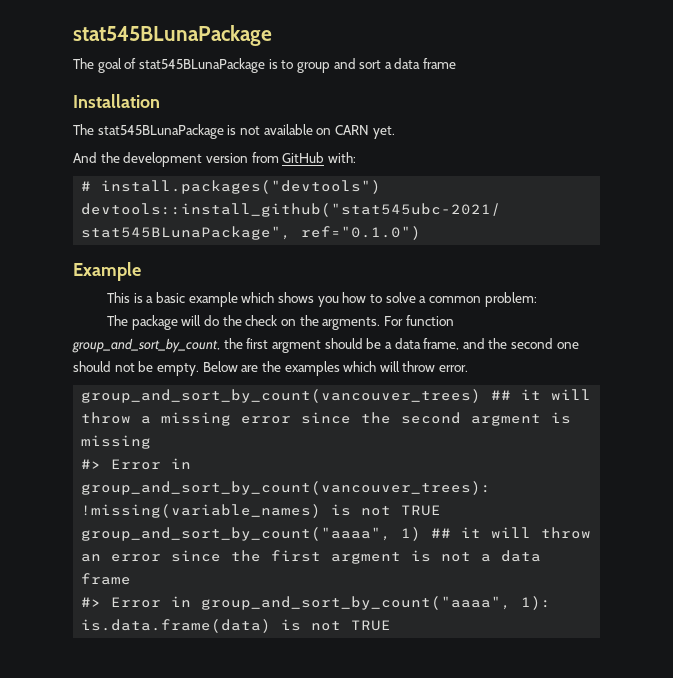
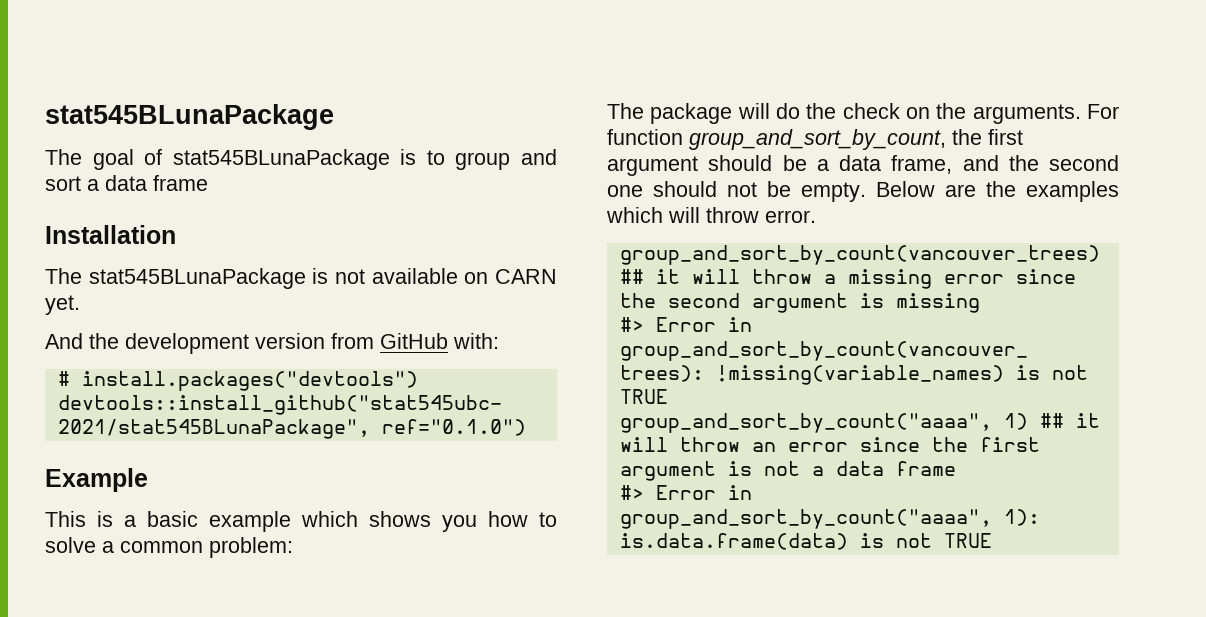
[322,317,381,330] argments. -> [972,104,1081,124] arguments.
[271,340,321,353] argment -> [607,156,698,176] argument
[471,414,542,426] argment -> [751,293,848,313] argument
[331,552,402,564] argment -> [619,461,716,481] argument

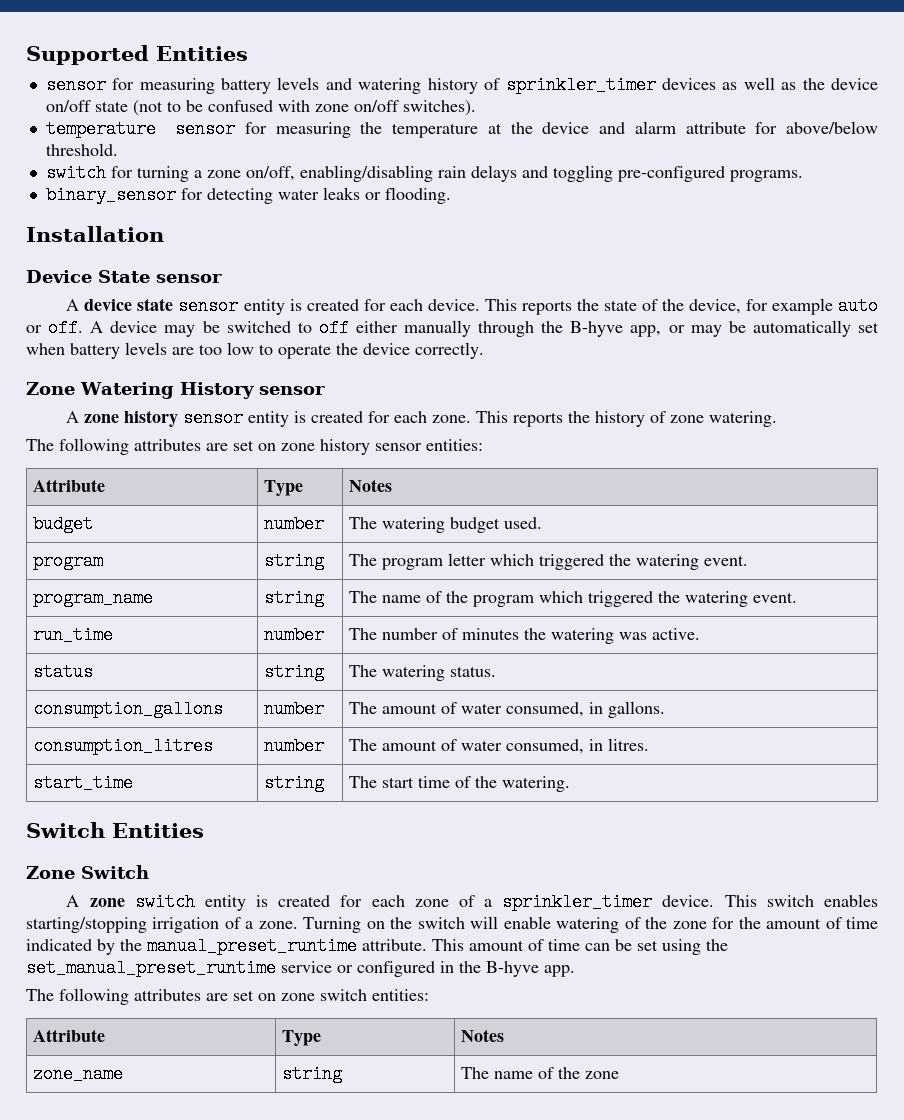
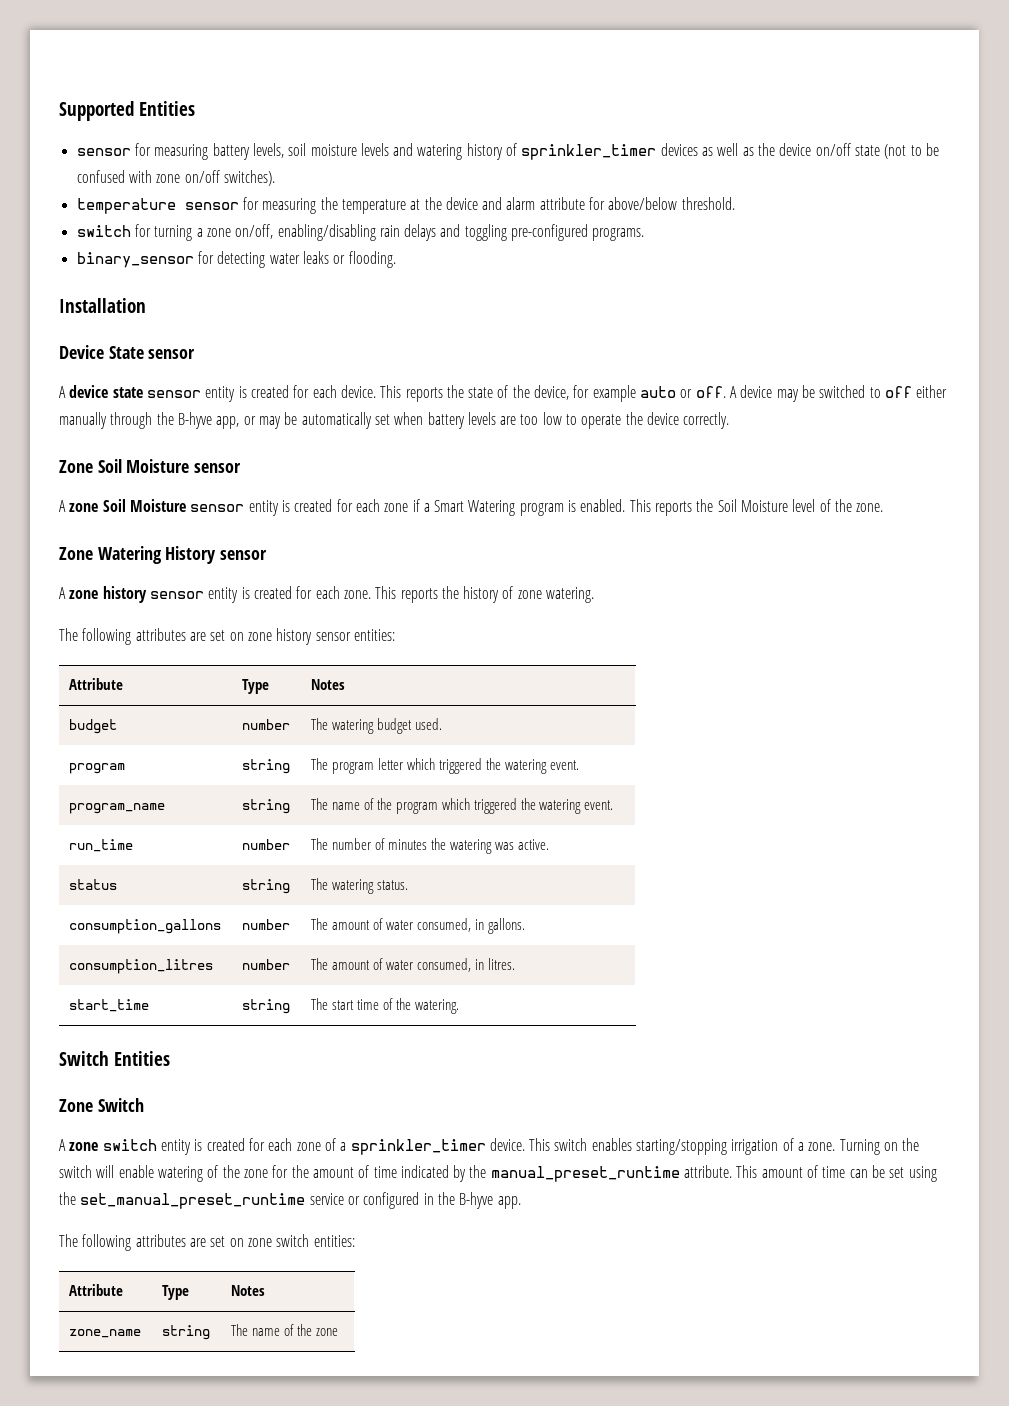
(272, 86) none -> [252,143,357,158] levels, soil moisture
(484, 350) none -> [59,459,242,473] [59,499,884,516] // Zone Soil Moisture sensor // A zone Soil Moisture sensor entity is created for each zone if a Smart Watering program is enabled. This reports the Soil Moisture level of the zone.

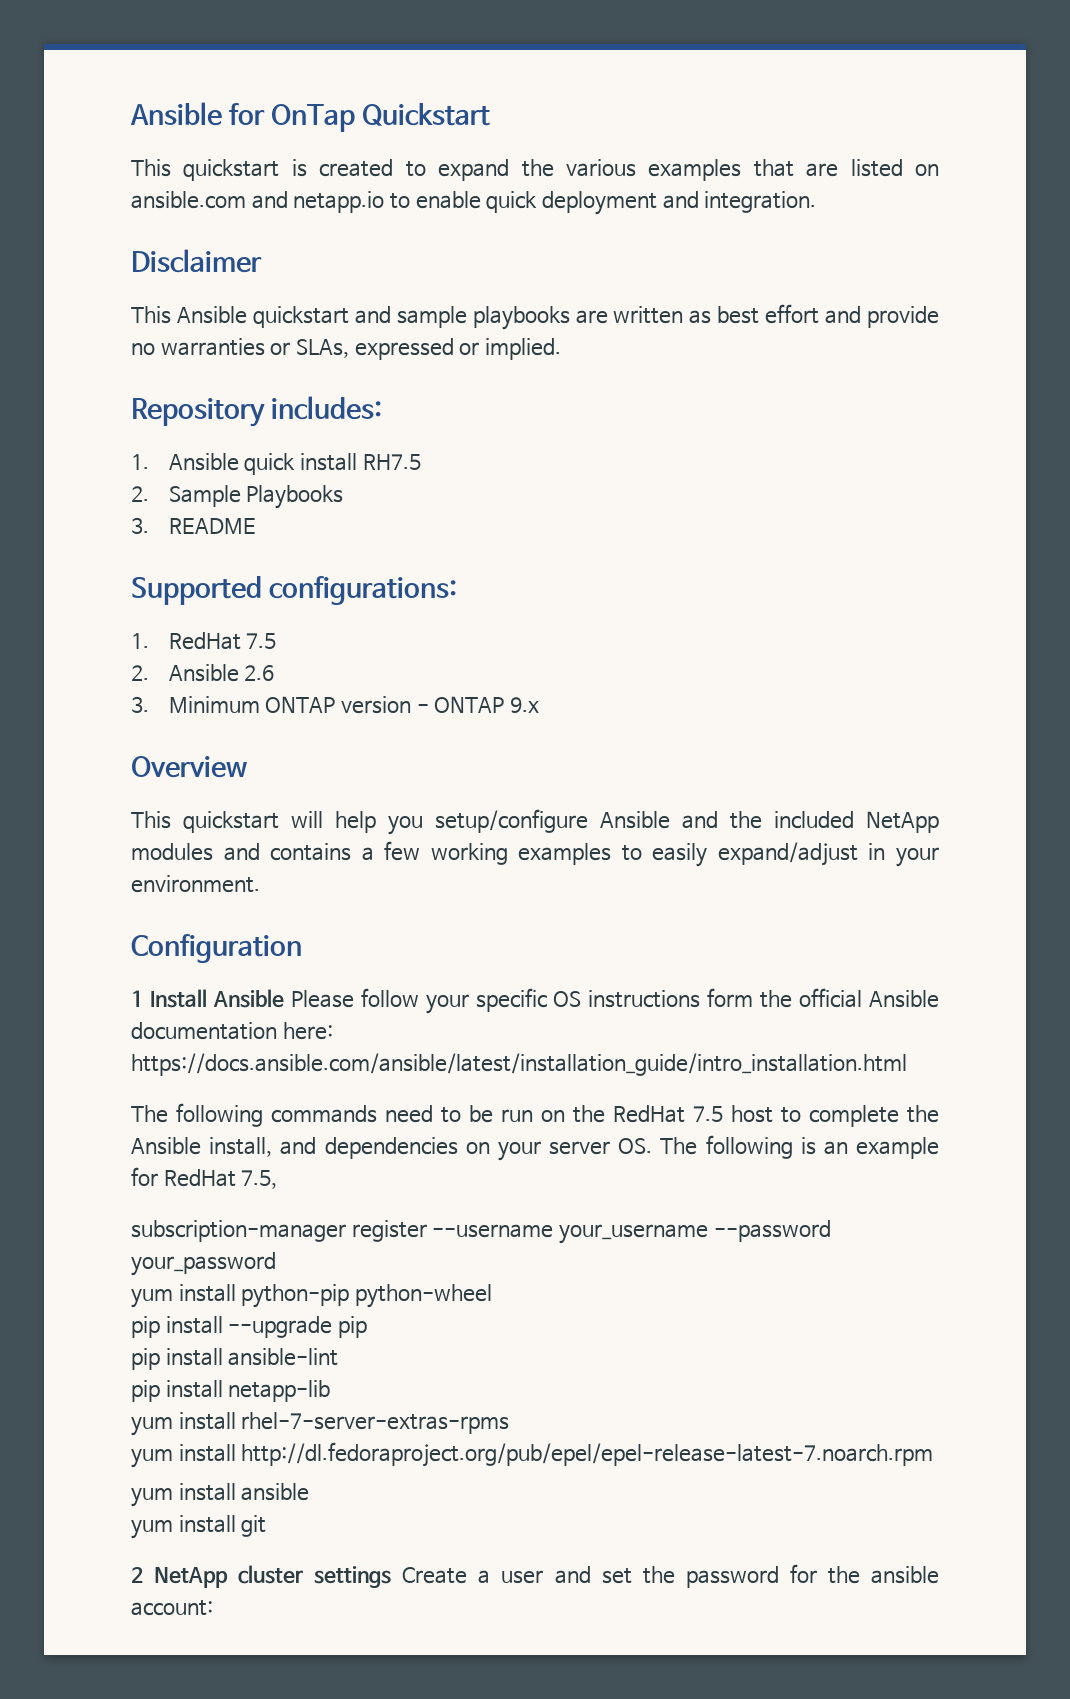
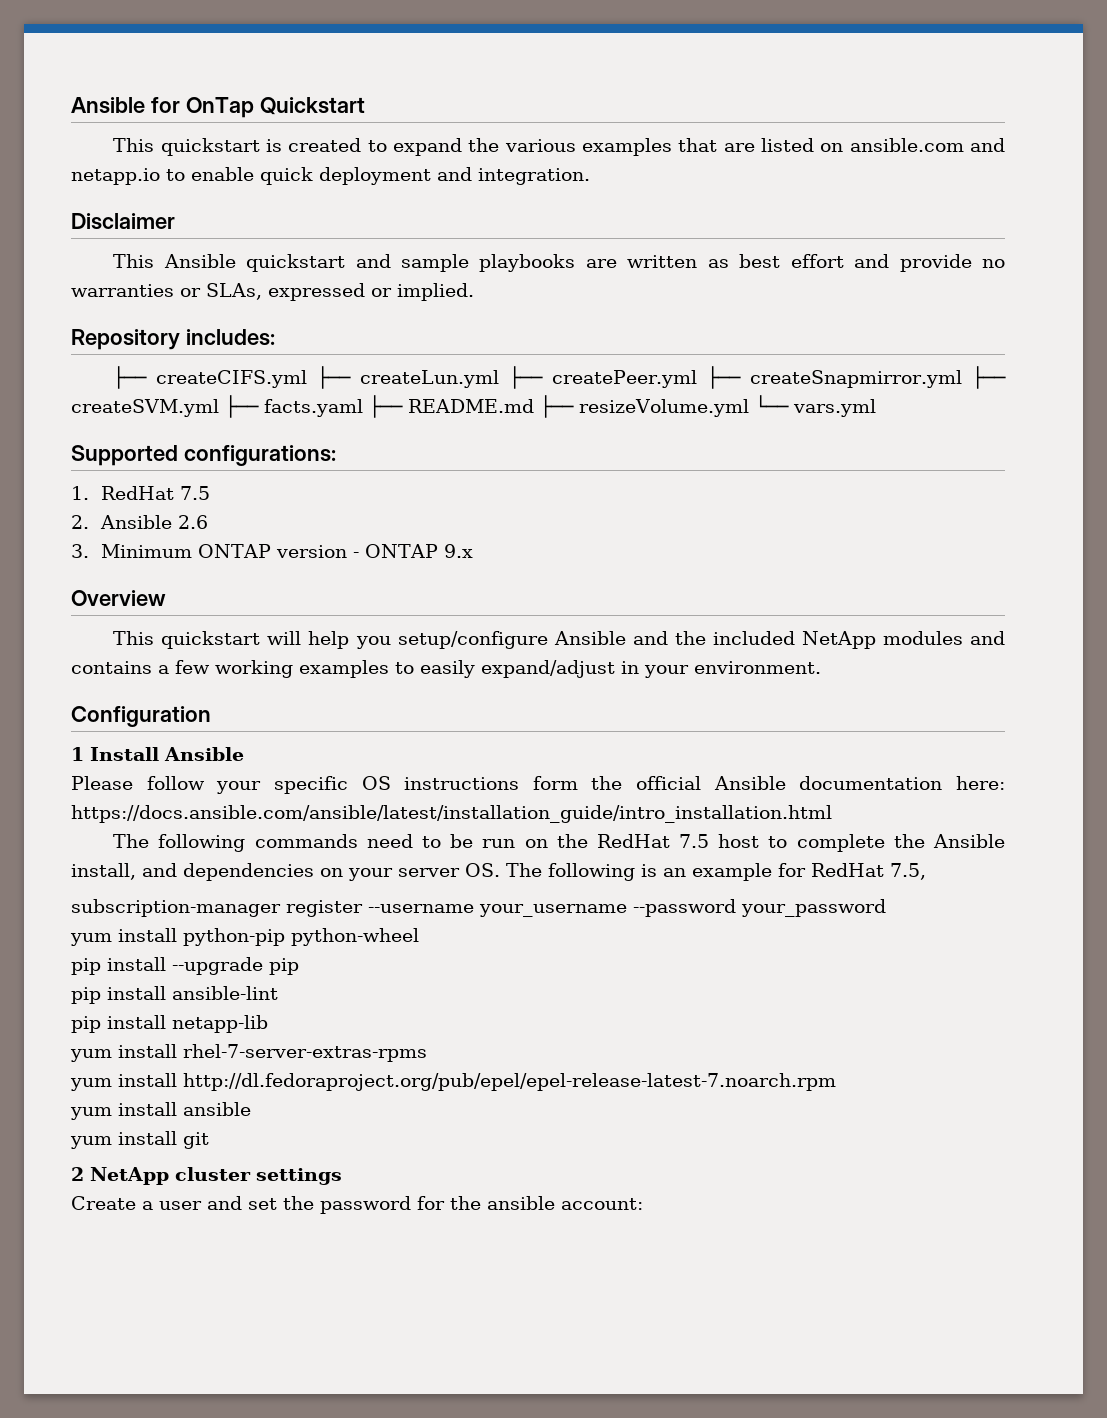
[131,453,421,475] [131,485,344,509] [131,517,256,534] 1. Ansible quick install RH7.5 // 2. Sample Playbooks // 3. README -> [113,366,1006,389] [71,395,876,418] ├── createCIFS.yml ├── createLun.yml ├── createPeer.yml ├── createSnapmirror.yml ├── createSVM.yml ├── facts.yaml ├── README.md ├── resizeVolume.yml └── vars.yml
(284, 998) none -> (244, 754) //
(392, 1577) none -> (342, 1176) //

━━━━━━

Your task is to print exactly the lines from the one containing "(484, 350) none" through the final line of the records above, with no pictures and nothing more.

**Solution to the problem**
(484, 350) none -> [59,459,242,473] [59,499,884,516] // Zone Soil Moisture sensor // A zone Soil Moisture sensor entity is created for each zone if a Smart Watering program is enabled. This reports the Soil Moisture level of the zone.

[131,453,421,475] [131,485,344,509] [131,517,256,534] 1. Ansible quick install RH7.5 // 2. Sample Playbooks // 3. README -> [113,366,1006,389] [71,395,876,418] ├── createCIFS.yml ├── createLun.yml ├── createPeer.yml ├── createSnapmirror.yml ├── createSVM.yml ├── facts.yaml ├── README.md ├── resizeVolume.yml └── vars.yml
(284, 998) none -> (244, 754) //
(392, 1577) none -> (342, 1176) //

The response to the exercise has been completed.